- _What you have to do_
Which lines of the data contain the string "Yves"? Copy every one.

- _Working data_
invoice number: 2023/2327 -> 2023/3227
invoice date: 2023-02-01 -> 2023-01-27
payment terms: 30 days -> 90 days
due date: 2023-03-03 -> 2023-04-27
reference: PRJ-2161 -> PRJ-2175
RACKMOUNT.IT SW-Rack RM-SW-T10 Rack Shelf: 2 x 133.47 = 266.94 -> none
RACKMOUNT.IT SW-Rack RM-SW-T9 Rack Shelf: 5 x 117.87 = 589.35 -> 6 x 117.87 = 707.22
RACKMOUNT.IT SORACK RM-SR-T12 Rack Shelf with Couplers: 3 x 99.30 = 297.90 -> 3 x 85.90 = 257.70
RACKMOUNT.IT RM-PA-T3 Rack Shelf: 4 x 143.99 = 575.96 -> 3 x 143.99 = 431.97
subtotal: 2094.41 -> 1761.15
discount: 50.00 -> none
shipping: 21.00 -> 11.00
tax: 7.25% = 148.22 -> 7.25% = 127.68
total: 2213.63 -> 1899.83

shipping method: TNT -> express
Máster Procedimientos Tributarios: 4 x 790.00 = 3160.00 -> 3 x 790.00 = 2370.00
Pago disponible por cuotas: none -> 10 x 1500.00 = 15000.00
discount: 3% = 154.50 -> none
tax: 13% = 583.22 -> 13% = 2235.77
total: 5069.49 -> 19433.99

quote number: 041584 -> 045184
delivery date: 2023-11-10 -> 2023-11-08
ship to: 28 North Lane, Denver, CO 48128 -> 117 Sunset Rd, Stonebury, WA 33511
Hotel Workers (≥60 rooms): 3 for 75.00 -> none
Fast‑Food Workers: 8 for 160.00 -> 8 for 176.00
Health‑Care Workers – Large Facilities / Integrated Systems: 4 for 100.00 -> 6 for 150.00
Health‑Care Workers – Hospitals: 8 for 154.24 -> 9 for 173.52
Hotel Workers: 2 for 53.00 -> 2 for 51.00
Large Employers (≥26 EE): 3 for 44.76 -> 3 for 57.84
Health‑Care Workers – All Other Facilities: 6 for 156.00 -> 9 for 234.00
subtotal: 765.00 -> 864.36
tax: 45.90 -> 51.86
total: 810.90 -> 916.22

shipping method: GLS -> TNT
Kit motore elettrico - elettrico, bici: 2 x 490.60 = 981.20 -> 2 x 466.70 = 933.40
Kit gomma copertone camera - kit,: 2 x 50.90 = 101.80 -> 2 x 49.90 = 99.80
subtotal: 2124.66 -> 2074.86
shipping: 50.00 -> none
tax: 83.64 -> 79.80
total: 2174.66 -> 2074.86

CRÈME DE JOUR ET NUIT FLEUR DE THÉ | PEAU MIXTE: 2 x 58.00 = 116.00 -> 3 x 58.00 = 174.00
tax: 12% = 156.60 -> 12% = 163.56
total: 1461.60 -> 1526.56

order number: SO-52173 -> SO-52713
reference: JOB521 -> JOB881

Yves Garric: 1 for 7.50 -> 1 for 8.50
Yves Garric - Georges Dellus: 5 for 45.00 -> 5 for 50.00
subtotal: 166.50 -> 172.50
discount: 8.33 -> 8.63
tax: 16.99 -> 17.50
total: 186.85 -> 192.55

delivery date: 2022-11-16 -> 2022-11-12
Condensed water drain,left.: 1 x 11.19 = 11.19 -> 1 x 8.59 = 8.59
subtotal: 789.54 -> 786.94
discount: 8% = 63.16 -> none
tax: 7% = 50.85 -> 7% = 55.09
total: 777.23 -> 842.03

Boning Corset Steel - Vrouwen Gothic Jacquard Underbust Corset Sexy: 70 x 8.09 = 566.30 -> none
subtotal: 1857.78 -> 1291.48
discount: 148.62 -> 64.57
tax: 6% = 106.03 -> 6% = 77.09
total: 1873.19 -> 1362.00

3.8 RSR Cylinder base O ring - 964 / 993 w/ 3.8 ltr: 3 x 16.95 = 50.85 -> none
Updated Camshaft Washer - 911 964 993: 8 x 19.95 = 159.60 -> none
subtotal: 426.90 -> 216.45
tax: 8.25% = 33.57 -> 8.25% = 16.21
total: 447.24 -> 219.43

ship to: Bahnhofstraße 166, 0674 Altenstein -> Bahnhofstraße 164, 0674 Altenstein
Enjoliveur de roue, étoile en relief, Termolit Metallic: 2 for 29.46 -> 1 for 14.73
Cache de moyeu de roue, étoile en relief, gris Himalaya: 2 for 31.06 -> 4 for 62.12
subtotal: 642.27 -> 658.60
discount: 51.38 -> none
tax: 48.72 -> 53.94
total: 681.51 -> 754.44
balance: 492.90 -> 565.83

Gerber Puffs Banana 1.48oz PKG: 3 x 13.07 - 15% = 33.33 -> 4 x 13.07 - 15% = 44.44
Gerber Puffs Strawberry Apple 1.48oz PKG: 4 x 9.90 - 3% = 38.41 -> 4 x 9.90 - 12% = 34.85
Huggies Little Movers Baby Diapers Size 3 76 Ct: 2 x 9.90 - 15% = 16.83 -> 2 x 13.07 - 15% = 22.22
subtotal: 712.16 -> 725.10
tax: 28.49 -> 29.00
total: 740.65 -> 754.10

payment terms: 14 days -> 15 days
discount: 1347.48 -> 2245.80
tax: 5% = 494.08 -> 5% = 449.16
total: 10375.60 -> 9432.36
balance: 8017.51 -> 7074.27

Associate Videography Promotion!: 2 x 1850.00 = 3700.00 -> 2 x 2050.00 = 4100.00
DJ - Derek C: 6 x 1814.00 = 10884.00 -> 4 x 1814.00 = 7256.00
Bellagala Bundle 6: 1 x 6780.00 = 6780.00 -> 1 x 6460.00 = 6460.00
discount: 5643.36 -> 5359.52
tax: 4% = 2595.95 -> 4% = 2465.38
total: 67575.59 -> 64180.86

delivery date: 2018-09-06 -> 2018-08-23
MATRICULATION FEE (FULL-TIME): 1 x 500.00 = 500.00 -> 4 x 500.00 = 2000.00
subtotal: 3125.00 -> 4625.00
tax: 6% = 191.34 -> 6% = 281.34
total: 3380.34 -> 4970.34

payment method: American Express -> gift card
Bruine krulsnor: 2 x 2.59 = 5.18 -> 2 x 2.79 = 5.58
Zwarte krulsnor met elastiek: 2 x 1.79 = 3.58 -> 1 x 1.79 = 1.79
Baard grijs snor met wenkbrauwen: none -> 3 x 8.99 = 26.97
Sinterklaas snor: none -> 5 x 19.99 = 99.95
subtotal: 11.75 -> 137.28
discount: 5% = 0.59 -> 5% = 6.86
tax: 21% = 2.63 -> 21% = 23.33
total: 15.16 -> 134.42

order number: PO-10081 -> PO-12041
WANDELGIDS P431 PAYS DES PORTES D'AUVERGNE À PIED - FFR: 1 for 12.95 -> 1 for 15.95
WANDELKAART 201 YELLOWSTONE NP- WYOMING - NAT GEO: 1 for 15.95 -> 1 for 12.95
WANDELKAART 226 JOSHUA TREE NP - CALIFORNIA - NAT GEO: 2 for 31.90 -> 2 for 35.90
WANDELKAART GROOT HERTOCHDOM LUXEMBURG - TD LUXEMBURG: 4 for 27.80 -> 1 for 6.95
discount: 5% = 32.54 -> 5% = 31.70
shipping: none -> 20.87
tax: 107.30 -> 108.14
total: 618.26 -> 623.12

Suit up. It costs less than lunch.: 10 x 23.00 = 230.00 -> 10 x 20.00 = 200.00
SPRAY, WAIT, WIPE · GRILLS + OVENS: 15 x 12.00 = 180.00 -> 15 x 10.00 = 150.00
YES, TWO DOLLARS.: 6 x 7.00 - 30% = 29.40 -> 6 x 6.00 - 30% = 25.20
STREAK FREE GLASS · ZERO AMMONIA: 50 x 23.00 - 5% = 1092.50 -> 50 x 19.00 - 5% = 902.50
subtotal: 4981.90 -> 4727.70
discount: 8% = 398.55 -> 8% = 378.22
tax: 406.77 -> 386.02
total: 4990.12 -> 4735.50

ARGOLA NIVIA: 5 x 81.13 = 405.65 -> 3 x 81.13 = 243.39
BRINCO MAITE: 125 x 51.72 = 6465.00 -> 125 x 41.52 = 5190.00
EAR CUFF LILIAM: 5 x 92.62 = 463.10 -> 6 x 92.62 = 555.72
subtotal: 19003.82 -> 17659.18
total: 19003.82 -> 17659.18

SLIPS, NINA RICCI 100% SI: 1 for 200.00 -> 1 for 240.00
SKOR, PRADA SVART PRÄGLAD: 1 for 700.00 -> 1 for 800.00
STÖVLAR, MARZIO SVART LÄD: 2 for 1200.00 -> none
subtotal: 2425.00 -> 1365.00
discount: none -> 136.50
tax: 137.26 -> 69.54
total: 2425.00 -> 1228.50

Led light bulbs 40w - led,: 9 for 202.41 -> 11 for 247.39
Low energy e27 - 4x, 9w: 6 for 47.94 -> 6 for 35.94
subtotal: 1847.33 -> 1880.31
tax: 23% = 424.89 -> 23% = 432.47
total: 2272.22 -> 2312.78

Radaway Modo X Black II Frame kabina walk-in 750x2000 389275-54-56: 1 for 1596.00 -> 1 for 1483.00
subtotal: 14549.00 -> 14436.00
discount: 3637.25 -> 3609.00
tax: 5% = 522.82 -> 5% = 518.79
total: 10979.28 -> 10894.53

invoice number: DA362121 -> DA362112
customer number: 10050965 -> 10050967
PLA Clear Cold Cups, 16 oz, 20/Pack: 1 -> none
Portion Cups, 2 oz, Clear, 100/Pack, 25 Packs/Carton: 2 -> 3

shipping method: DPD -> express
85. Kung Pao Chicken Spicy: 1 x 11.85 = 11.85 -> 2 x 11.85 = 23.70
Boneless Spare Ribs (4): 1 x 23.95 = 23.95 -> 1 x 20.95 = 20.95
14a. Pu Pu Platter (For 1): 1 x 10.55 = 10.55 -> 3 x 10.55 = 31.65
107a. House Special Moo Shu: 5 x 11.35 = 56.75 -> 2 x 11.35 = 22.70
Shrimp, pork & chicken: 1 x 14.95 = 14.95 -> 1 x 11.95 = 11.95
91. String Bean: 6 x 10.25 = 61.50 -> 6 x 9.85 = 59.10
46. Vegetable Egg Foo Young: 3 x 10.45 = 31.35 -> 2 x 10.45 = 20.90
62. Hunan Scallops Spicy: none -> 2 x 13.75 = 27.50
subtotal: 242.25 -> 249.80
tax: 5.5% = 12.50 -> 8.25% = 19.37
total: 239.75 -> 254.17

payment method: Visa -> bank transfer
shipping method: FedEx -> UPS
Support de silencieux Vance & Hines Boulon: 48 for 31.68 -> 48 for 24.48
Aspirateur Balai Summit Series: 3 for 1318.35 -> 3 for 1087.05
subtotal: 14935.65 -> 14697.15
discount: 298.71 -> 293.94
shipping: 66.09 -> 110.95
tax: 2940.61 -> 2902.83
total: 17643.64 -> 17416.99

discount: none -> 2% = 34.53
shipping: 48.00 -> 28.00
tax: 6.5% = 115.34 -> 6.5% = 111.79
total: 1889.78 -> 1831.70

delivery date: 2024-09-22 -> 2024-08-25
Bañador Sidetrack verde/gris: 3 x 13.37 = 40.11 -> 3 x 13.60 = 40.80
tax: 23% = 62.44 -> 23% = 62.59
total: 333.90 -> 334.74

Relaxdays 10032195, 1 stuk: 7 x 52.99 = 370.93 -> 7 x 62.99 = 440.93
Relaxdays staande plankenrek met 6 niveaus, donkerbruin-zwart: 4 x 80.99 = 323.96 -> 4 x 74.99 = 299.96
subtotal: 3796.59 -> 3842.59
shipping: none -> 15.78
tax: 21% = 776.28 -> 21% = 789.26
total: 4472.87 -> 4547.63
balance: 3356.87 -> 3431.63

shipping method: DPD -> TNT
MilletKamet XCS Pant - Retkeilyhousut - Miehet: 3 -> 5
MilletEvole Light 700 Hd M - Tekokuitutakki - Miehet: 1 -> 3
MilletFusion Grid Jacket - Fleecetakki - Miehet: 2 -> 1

- _Answer box_
Yves Garric: 1 for 7.50 -> 1 for 8.50
Yves Garric - Georges Dellus: 5 for 45.00 -> 5 for 50.00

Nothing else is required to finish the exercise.